(Material provided Opens)

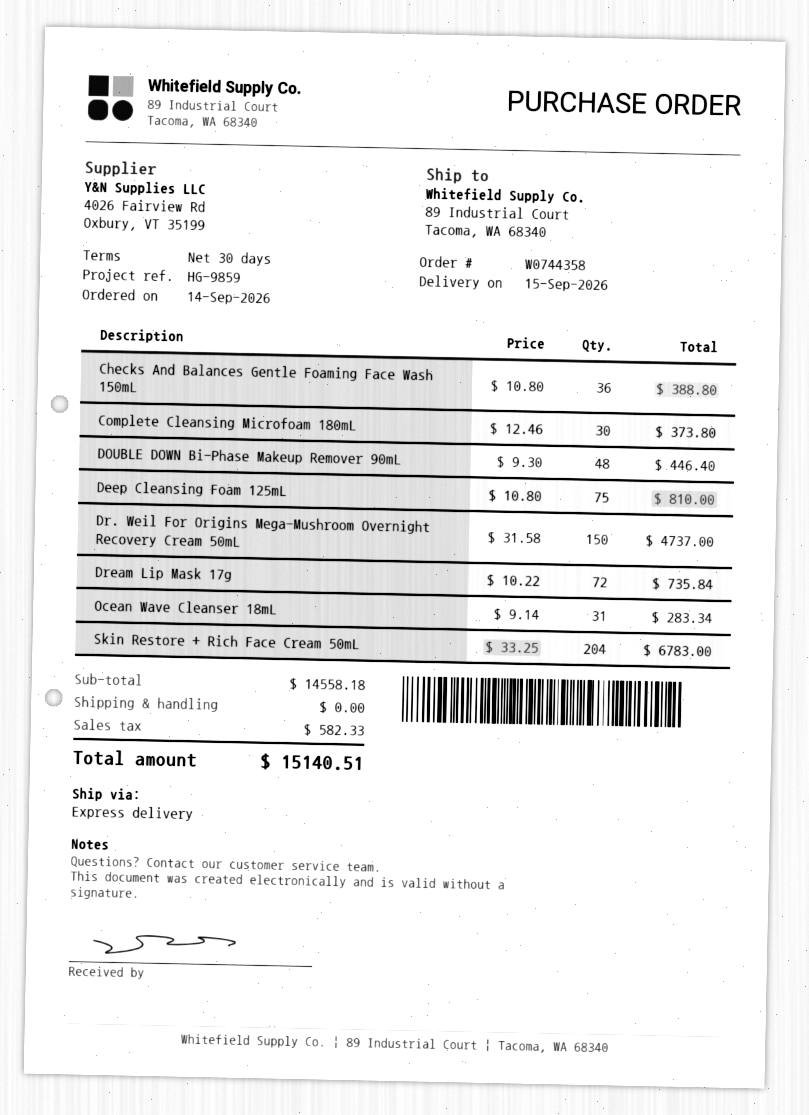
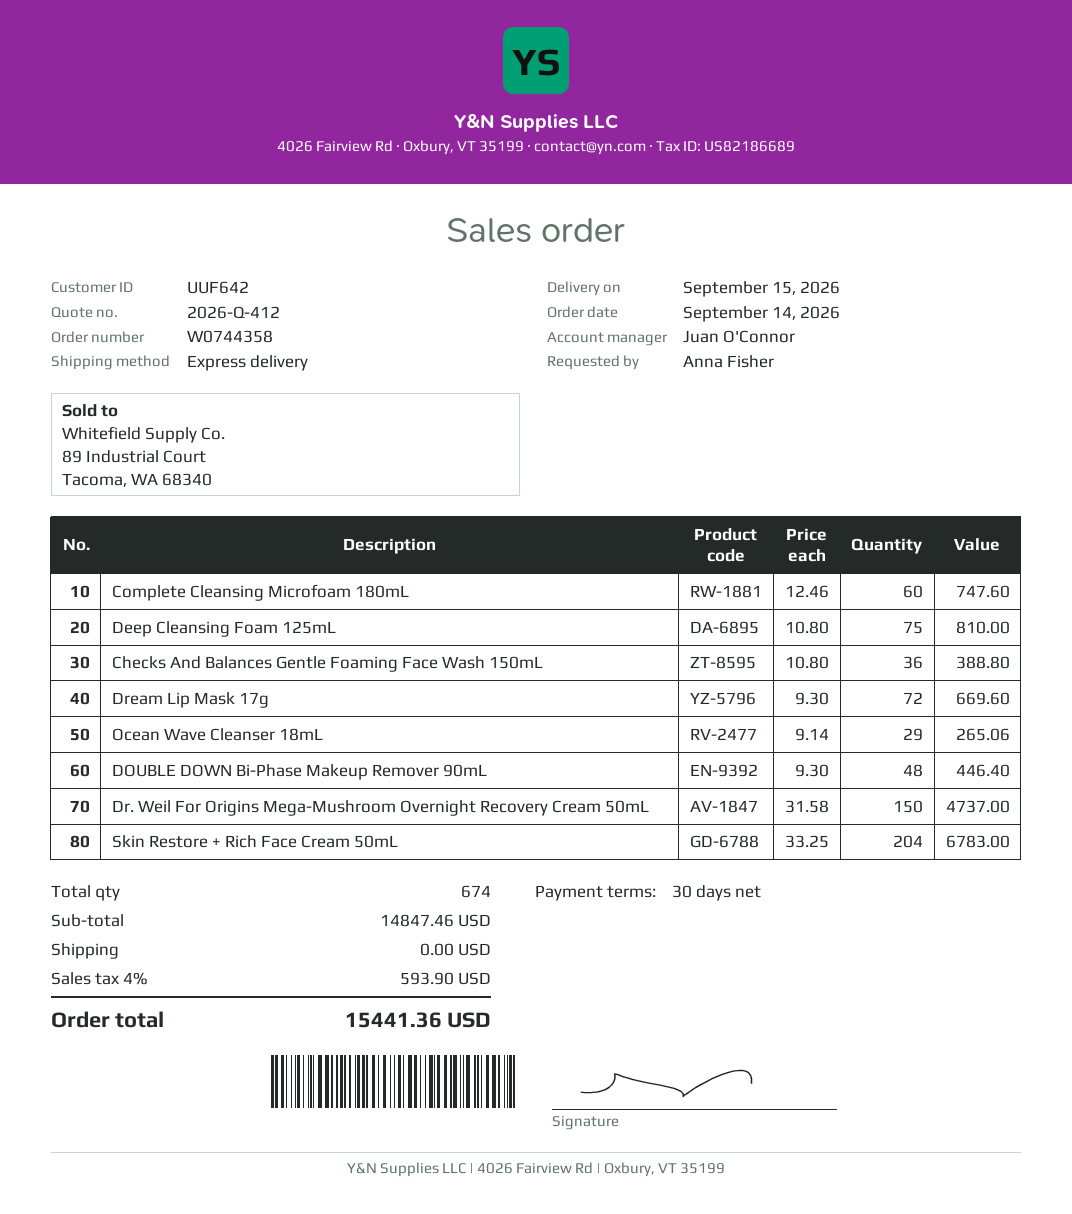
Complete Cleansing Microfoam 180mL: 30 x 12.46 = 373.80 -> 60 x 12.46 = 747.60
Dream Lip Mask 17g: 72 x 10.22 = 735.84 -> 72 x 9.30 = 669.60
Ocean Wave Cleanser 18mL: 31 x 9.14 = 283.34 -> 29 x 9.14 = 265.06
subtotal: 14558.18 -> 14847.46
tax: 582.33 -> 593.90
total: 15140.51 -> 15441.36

(Material provided Closes)
(Material provided Opens)

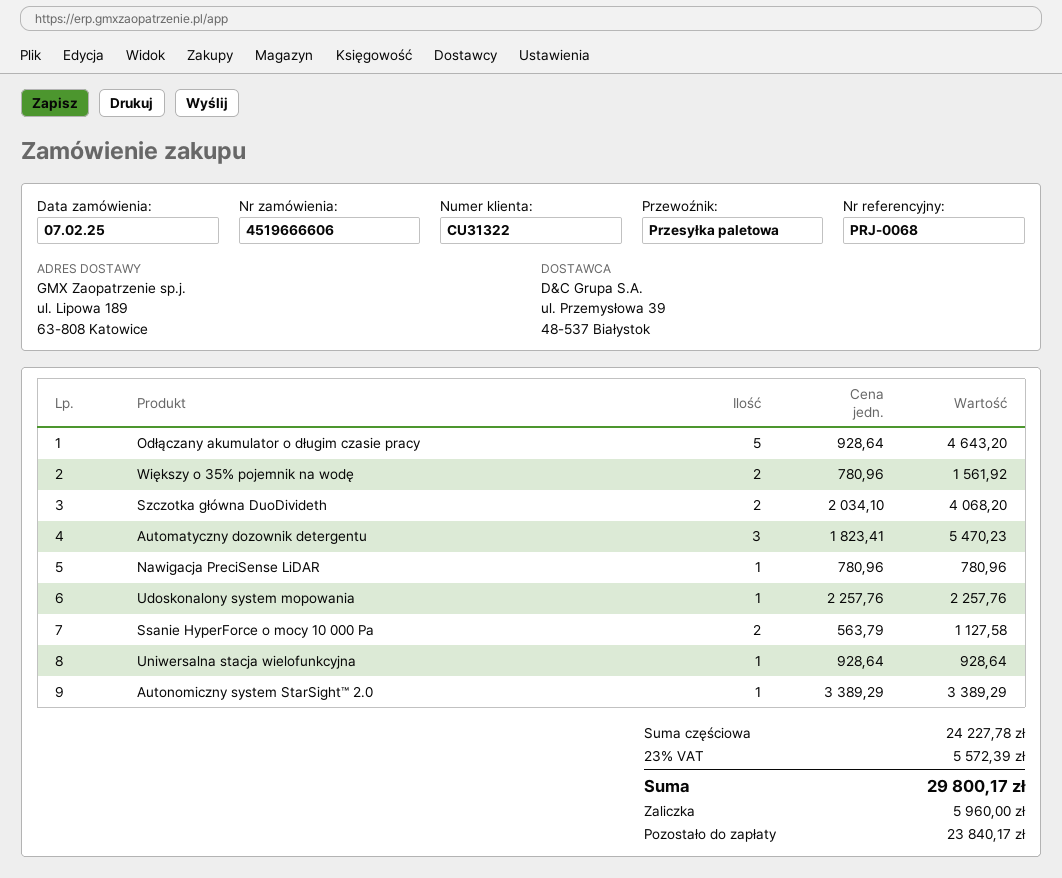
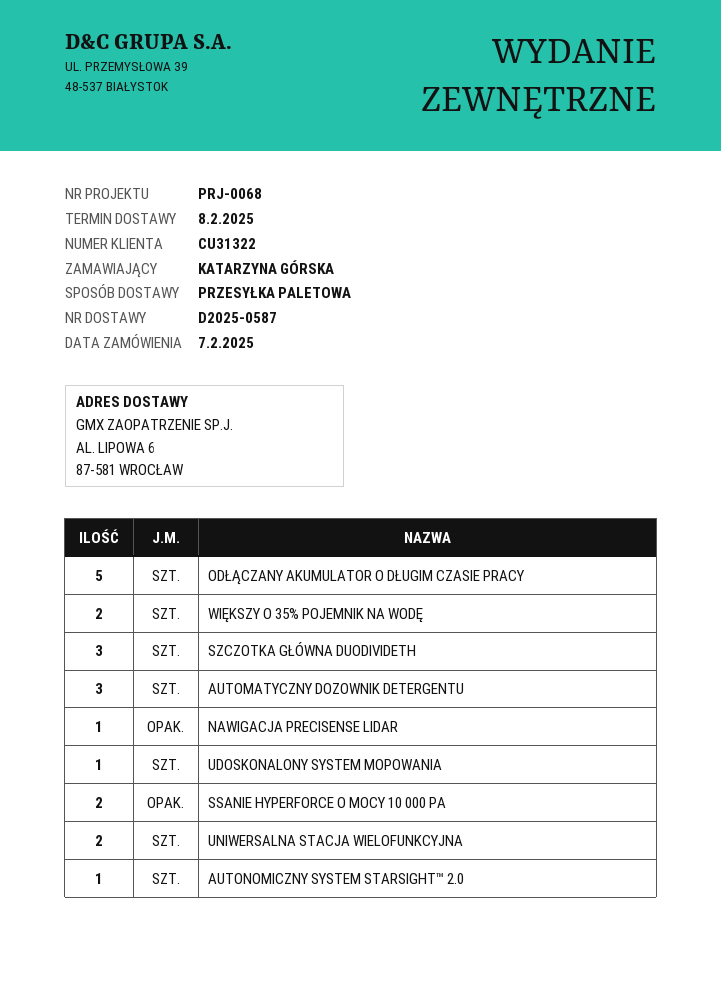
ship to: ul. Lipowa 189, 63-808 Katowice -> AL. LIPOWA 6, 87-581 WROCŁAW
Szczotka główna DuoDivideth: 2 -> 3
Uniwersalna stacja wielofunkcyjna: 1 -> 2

(Material provided Closes)
(Material provided Opens)

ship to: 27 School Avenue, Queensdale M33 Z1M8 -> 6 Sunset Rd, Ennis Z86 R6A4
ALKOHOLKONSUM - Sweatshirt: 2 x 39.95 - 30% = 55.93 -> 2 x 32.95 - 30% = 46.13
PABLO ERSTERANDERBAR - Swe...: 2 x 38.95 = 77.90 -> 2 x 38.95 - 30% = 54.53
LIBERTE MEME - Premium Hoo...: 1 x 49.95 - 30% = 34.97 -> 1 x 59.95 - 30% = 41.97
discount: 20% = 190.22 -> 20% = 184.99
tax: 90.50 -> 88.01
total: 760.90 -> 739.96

(Material provided Closes)

§ Directions
Keeping every character as it is, restate the lines above that run from the line with "Complete Cleansing Microfoam" through the line with "total: 15140.51 -> 15441.36", both included, and nothing else.

§ Response for this exercise
Complete Cleansing Microfoam 180mL: 30 x 12.46 = 373.80 -> 60 x 12.46 = 747.60
Dream Lip Mask 17g: 72 x 10.22 = 735.84 -> 72 x 9.30 = 669.60
Ocean Wave Cleanser 18mL: 31 x 9.14 = 283.34 -> 29 x 9.14 = 265.06
subtotal: 14558.18 -> 14847.46
tax: 582.33 -> 593.90
total: 15140.51 -> 15441.36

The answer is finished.